_Exercise objective_
A line below contains "discount: 338.80 -> 348.92", and a later one contains "total: 24911.46 -> 25994.36". Repeat both, with every line between them, exactly.

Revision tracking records
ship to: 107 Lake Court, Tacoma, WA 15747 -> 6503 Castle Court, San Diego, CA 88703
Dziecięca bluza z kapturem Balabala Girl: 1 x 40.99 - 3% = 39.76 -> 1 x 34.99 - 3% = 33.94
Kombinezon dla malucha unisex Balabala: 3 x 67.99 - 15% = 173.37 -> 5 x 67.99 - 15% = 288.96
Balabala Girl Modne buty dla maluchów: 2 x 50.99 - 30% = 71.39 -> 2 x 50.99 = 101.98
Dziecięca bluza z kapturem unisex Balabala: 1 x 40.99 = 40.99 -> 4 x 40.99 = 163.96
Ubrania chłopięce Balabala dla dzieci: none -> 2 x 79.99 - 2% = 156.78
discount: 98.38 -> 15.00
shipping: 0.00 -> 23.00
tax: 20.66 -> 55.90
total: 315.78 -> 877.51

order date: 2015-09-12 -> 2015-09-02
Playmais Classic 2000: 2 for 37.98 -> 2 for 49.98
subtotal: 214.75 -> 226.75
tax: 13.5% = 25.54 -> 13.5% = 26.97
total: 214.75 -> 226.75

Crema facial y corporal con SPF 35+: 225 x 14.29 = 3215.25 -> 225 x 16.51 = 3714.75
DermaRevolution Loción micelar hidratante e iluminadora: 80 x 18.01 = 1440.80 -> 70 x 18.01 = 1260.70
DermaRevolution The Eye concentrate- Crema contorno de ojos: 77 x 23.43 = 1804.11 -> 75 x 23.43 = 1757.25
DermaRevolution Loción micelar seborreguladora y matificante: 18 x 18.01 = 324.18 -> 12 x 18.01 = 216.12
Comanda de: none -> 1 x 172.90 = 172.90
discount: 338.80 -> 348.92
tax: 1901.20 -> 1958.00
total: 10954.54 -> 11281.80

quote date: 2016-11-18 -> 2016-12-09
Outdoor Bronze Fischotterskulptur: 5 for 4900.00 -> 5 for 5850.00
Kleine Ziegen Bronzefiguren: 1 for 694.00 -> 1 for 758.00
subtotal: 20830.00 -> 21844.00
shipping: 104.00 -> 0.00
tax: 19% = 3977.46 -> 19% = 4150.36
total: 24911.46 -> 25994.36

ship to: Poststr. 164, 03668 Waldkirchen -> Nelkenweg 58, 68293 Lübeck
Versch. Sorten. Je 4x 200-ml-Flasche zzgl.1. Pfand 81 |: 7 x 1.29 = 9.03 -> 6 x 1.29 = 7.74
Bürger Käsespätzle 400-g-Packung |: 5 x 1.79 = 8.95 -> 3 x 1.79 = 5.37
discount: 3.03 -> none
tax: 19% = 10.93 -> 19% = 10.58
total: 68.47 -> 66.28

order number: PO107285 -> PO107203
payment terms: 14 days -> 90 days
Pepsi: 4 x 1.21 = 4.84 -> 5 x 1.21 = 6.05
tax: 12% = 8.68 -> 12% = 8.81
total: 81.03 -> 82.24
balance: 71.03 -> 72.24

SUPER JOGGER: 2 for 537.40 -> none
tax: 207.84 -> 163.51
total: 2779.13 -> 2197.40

_Written solution_
discount: 338.80 -> 348.92
tax: 1901.20 -> 1958.00
total: 10954.54 -> 11281.80

quote date: 2016-11-18 -> 2016-12-09
Outdoor Bronze Fischotterskulptur: 5 for 4900.00 -> 5 for 5850.00
Kleine Ziegen Bronzefiguren: 1 for 694.00 -> 1 for 758.00
subtotal: 20830.00 -> 21844.00
shipping: 104.00 -> 0.00
tax: 19% = 3977.46 -> 19% = 4150.36
total: 24911.46 -> 25994.36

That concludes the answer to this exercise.